En El mito del eterno retorno, cuenta Mircea Elíade que la idea de un tiempo cíclico formaba parte de las culturas agrícolas. Normalmente en primavera, se celebraba el inicio del nuevo ciclo cósmico que debía ser inaugurado por el mago, el jefe de la tribu o algún personaje de semejante rango. El encargado de que el cierre del anterior período cuadrase con el inicio del nuevo, tenía que relatar ciertas palabras dotadas más o menos de significado para el común de los mortales pero que dejaban claro que era él, con su discurso, quien hacía el mundo (de nuevo). A todos los efectos era un proceso de re-creación, por lo que resultaba imprescindible rememorar el estado inicial del universo antes de que todo empezara y que, por supuesto, no era otro que el de ausencia total de orden. Por tanto, los fastos que inauguraban el nuevo inicio, solían ir acompañados de ciertas fiestas orgiásticas en las que los participantes se desprendían de todo orden y mesura. Naturalmente, tan delicados acontecimientos debían hacerse en aldeas purificadas de cualquier espíritu demoníaco que pudiera manchar con su intervención toda la nueva era desde su inicio. Para ello nada como expulsar a los demonios y demás espíritus peligrosos con estruendosos sonidos que hicieran su permanencia en la aldea poco gratificante.
Pues bien, henos aquí a nosotros, occidentales de pleno y muy tecnológico siglo XXI, recibiendo por nuestros artilugios electrónicos el discurso de todos nuestros jefes, de Estado, de autonomía, de localidad, de empresa, hasta los presidentes de comunidad parecen sentirse obligados a hacer discursitos a final de año; imbuidos en fiestas en las que se pierde el orden, la mesura y, desde muchas horas antes, la compostura; y arrojando todo tipo de cohetes, petardos y fuegos artificiales con los que, no ya los demonios y malos espíritus, hasta los vecinos de bien, se ven compelidos a poner los pies en polvorosa.

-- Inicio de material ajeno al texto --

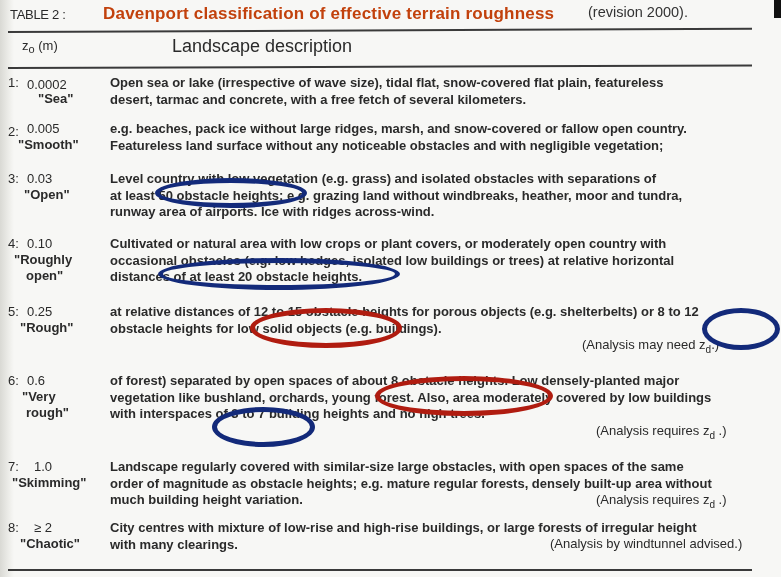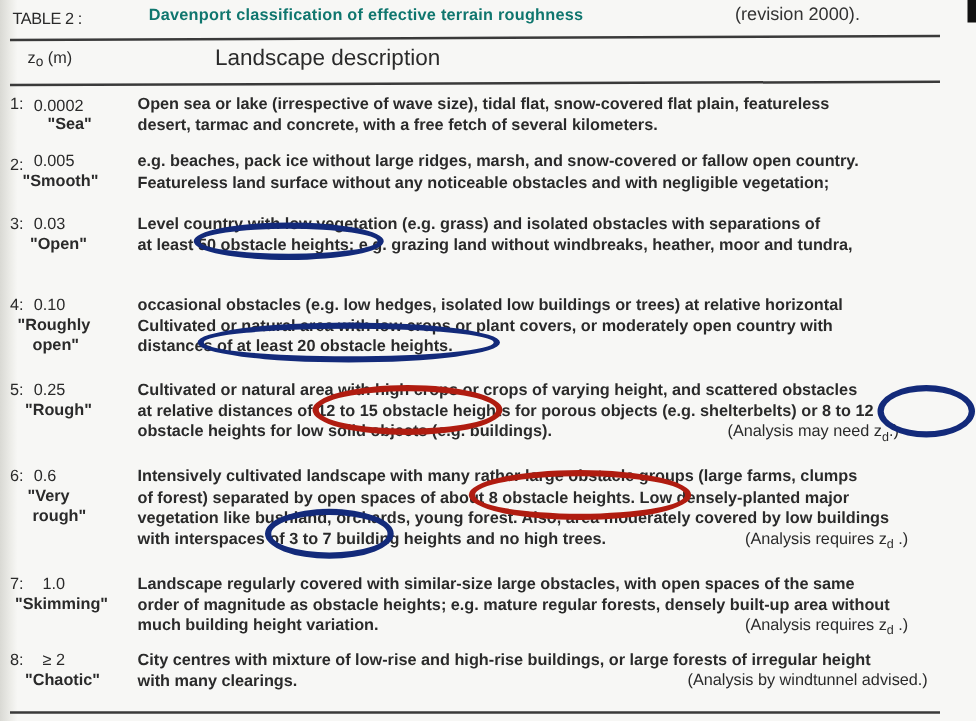--- a/index.html
+++ b/index.html
@@ -16,7 +16,7 @@
   }
   .corner-mark { position:absolute; left:774px; top:0; width:7px; height:18px; background:#111; }
   .table-label { position:absolute; left:10px; top:7px; font-size:13px; letter-spacing:-0.3px; }
-  .title { position:absolute; left:119px; top:4px; font-size:13px; font-weight:bold; letter-spacing:0.2px; color:#0f766e; }
+  .title { position:absolute; left:103px; top:4px; font-size:17px; font-weight:bold; letter-spacing:0.2px; color:#c2410c; }
   .revision { position:absolute; left:588px; top:4px; font-size:14.5px; color:#333; }
   .rule { position:absolute; height:2px; background:#3a3a3a; }
   .rule.r1 { left:8px; top:31px; width:744px; transform:rotate(-0.25deg); transform-origin:left; }

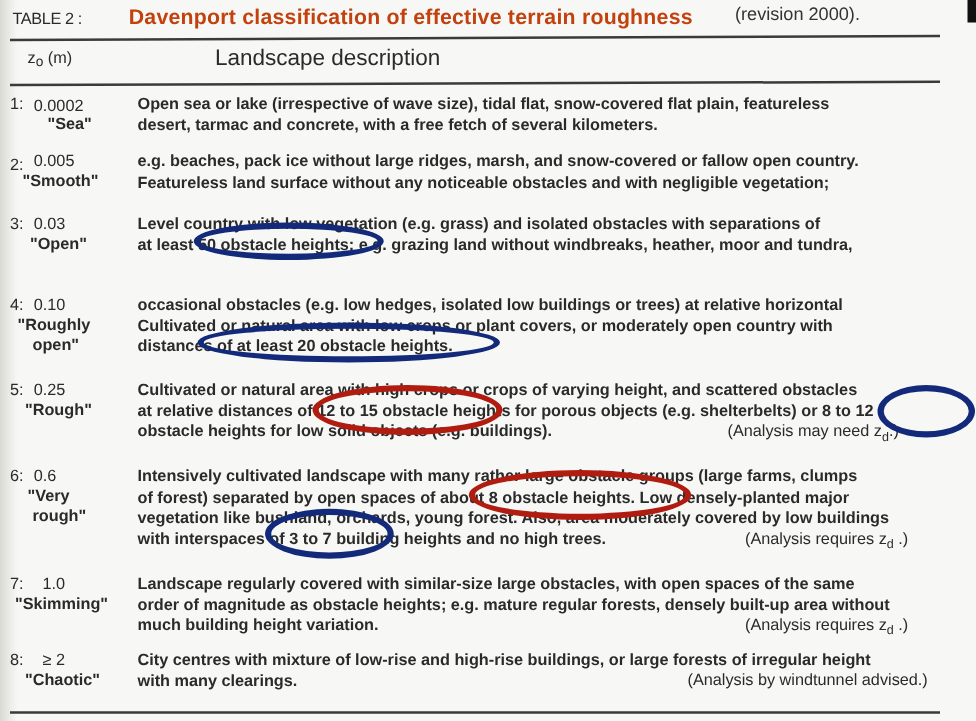--- a/index.html
+++ b/index.html
@@ -81,6 +81,7 @@
     <div class="desc">
       <span class="line">Level country with low vegetation (e.g. grass) and isolated obstacles with separations of</span>
       <span class="line">at least 50 obstacle heights; e.g. grazing land without windbreaks, heather, moor and tundra,</span>
+      <span class="line">runway area of airports.  Ice with ridges across-wind.</span>
     </div>
   </div>
 

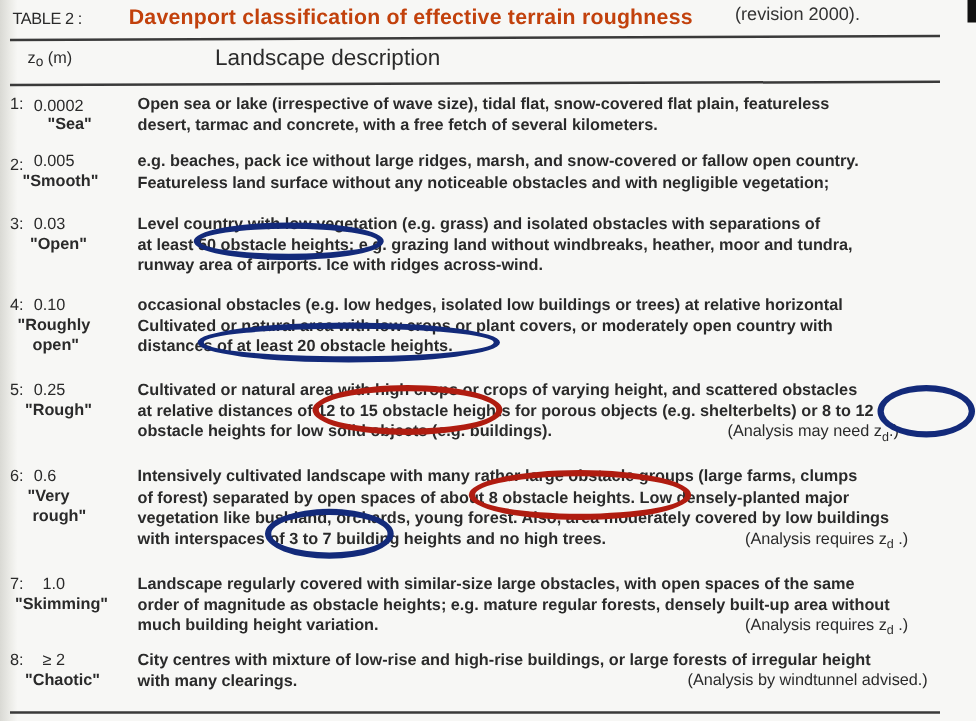--- a/index.html
+++ b/index.html
@@ -91,8 +91,8 @@
     <span class="name" style="left:14px">"Roughly</span>
     <span class="name2" style="left:26px">open"</span>
     <div class="desc">
+      <span class="line">Cultivated or natural area with low crops or plant covers, or moderately open country with</span>
       <span class="line">occasional obstacles (e.g.  low hedges, isolated low buildings or trees) at relative horizontal</span>
-      <span class="line">Cultivated or natural area with low crops or plant covers, or moderately open country with</span>
       <span class="line">distances of at least 20 obstacle heights.</span>
     </div>
   </div>

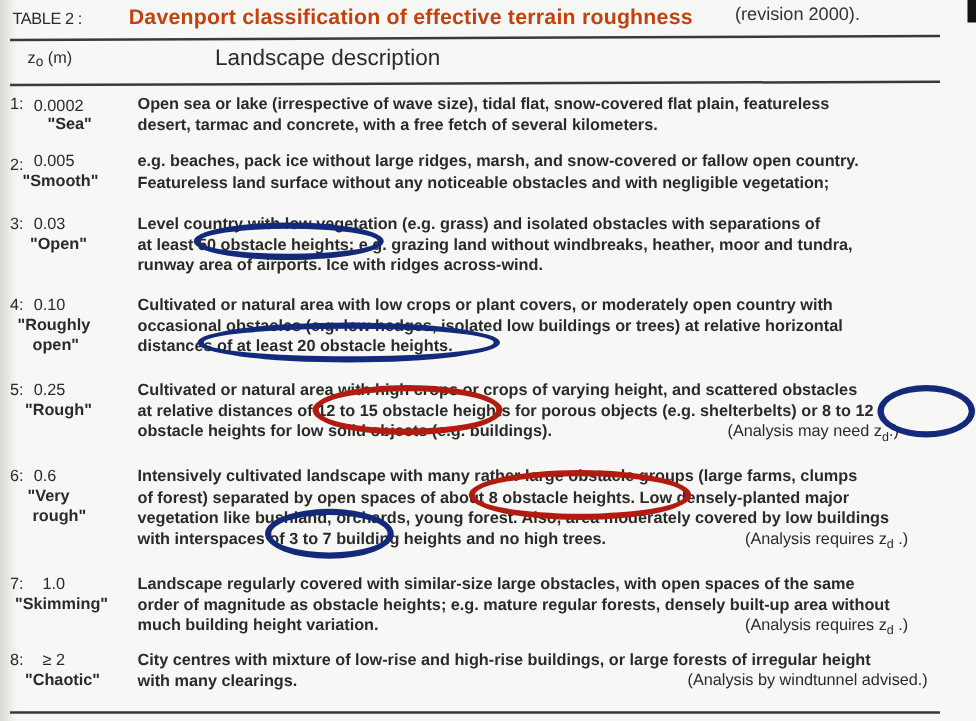--- a/index.html
+++ b/index.html
@@ -102,7 +102,6 @@
     <span class="z0">0.25</span>
     <span class="name" style="left:20px">"Rough"</span>
     <div class="desc">
-      <span class="line">Cultivated or natural area with high crops or crops of varying height, and scattered obstacles</span>
       <span class="line">at relative distances of 12 to 15 obstacle heights for porous objects (e.g.  shelterbelts) or 8 to 12</span>
       <span class="line">obstacle heights for low solid objects (e.g. buildings).</span>
     </div>

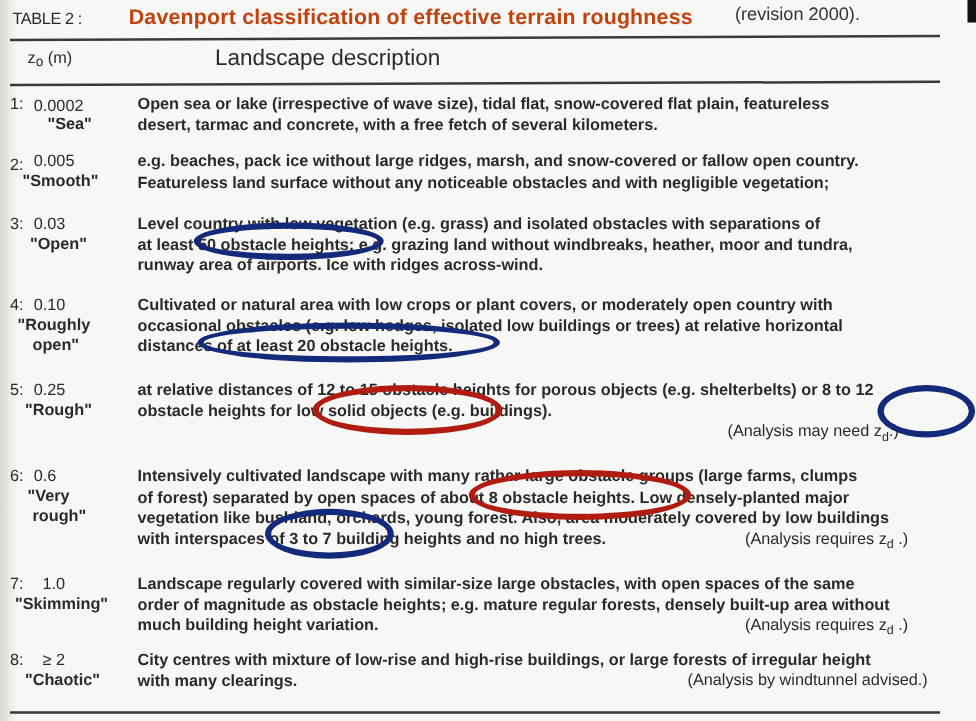--- a/index.html
+++ b/index.html
@@ -114,7 +114,6 @@
     <span class="name" style="left:22px">"Very</span>
     <span class="name2" style="left:26px">rough"</span>
     <div class="desc">
-      <span class="line">Intensively cultivated landscape with many rather large obstacle groups (large farms,  clumps</span>
       <span class="line">of forest) separated by open spaces of about 8 obstacle heights.  Low densely-planted major</span>
       <span class="line">vegetation like bushland, orchards, young forest.  Also, area moderately covered by low buildings</span>
       <span class="line">with interspaces of 3 to 7 building heights and no high trees.</span>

Una vez la resaca ha pasado, caemos en la cuenta de que hemos vuelto a comprar demasiados polvorones, comienzan a asomar las croquetas de pelusa de bolsillo, y volvemos a pensar que esta cuesta de enero, como todo, ha venido pero acabará por irse para no volver, que la historia es lineal y que el tiempo tiene que ser tan recto como una vara. Y, lo mejor de todo, olvidamos, como por ensalmo, que durante unos días hemos vivido pensando que todo es de otra manera. Después, si alguien nos plantea una idea novedosa, correremos con prisa a buscar las posibles contradicciones que implica pues, como todo el mundo sabe, las cosas tienen que ser lógicas y carecer de contradicciones.